Infine un appello agli alleati a “non ostacolate intese elettorali antidestra”. Segue un lungo elenco di progetti irrealizzabili da portare a termine entro la legislatura. A noi pare che il vero discorso di Zingaretti potrebbe essere virgolettato in questo modo: “Cari compagni, siamo ostaggio di un governo di incompetenti. Lo sapevamo ma pensavamo di poter teleguidare questi ebetini limitando i danni e lucrando consensi. Ci siamo invece ritrovati a governare con degli asini per giunta presuntuosi.
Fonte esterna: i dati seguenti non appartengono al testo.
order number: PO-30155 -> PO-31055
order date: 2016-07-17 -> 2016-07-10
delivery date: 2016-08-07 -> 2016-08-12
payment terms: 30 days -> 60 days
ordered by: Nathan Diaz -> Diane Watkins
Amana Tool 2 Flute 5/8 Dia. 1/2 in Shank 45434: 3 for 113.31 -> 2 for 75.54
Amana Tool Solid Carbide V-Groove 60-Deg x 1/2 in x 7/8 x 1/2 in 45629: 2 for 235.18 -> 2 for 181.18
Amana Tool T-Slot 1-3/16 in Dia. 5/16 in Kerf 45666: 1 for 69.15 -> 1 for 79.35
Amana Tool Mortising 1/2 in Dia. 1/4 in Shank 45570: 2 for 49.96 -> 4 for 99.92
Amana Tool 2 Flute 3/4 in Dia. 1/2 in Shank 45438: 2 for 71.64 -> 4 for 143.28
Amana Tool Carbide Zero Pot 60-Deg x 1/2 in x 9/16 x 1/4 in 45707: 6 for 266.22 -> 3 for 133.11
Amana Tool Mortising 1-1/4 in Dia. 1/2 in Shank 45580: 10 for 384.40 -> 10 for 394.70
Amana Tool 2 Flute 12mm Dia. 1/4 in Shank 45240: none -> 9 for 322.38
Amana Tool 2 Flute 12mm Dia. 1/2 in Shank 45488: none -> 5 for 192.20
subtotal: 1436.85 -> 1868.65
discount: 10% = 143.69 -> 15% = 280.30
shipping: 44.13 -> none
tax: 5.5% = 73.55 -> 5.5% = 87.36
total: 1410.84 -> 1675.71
Ma, quando avevamo perso le speranze, la pandemia era giunta salvifica a regalarci nuova fiducia di poter sguazzare in uno scenario emergenziale con provvedimenti gigioni. Non ci siamo riusciti perché Conte si è messo a fare la prima donna immaginando per sé un futuro politico alla Mario Monti (in versione di successo) ma anche perché noi ci siamo riscoperti drammaticamente inadeguati tanto quanto i Cinquestelle. Siamo in trappola, in ostaggio di Peppe Conte e non possiamo nemmeno tanto agitare la necessità di un governo in chiave anti-Salvini perché lo scandalo Palamara ci ha definitivamente sputtanati.
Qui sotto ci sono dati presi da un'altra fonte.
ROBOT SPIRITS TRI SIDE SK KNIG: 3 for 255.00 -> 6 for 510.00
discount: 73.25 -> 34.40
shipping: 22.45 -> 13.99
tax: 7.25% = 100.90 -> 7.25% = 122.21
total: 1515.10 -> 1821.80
Incrociamo le dita, navighiamo a vista e saltiamo su qualunque carro possa sembrare vincente nella speranza che una botta di fortuna ci possa restituire un minimo di consenso. Salvo miracoli, alle prossime elezioni quelli del centrodestra (che non sono manco tanto bravi, ndr) ci faranno un mazzo come una capanna: cerchiamo di fare un’ammucchiata in modo da socializzare le perdite e presentarci la sera delle elezioni dicendo che abbiamo perso ma manco tanto senza essere presi a pernacchie. Qualcuno dica a Giuseppe Conte (e a coloro che gli stanno preparando il nuovo partito) di non fare fughe in avanti e di non mettersi in solitaria perché altrimenti prevedo un bagno di sangue. Adesso attaccatevi al telefono e richiamate tutti: giornalisti in servizio permanente, musici, quelli de curtura, Moni Ovadia, qualcuno che possa tirare fuori un avviso di garanzia a un leghista, il Compagno Papa. Tutti. E consigliate a Sergio Mattarella di continuare a non esporsi e di affacciarsi nei tg con quelle belle immagini che lo ritraggono pensieroso alla scrivania con il capo chino sui documenti. Che il nostro proverbiale tafanario ci assista. Ce po’ aiutà solo quello”.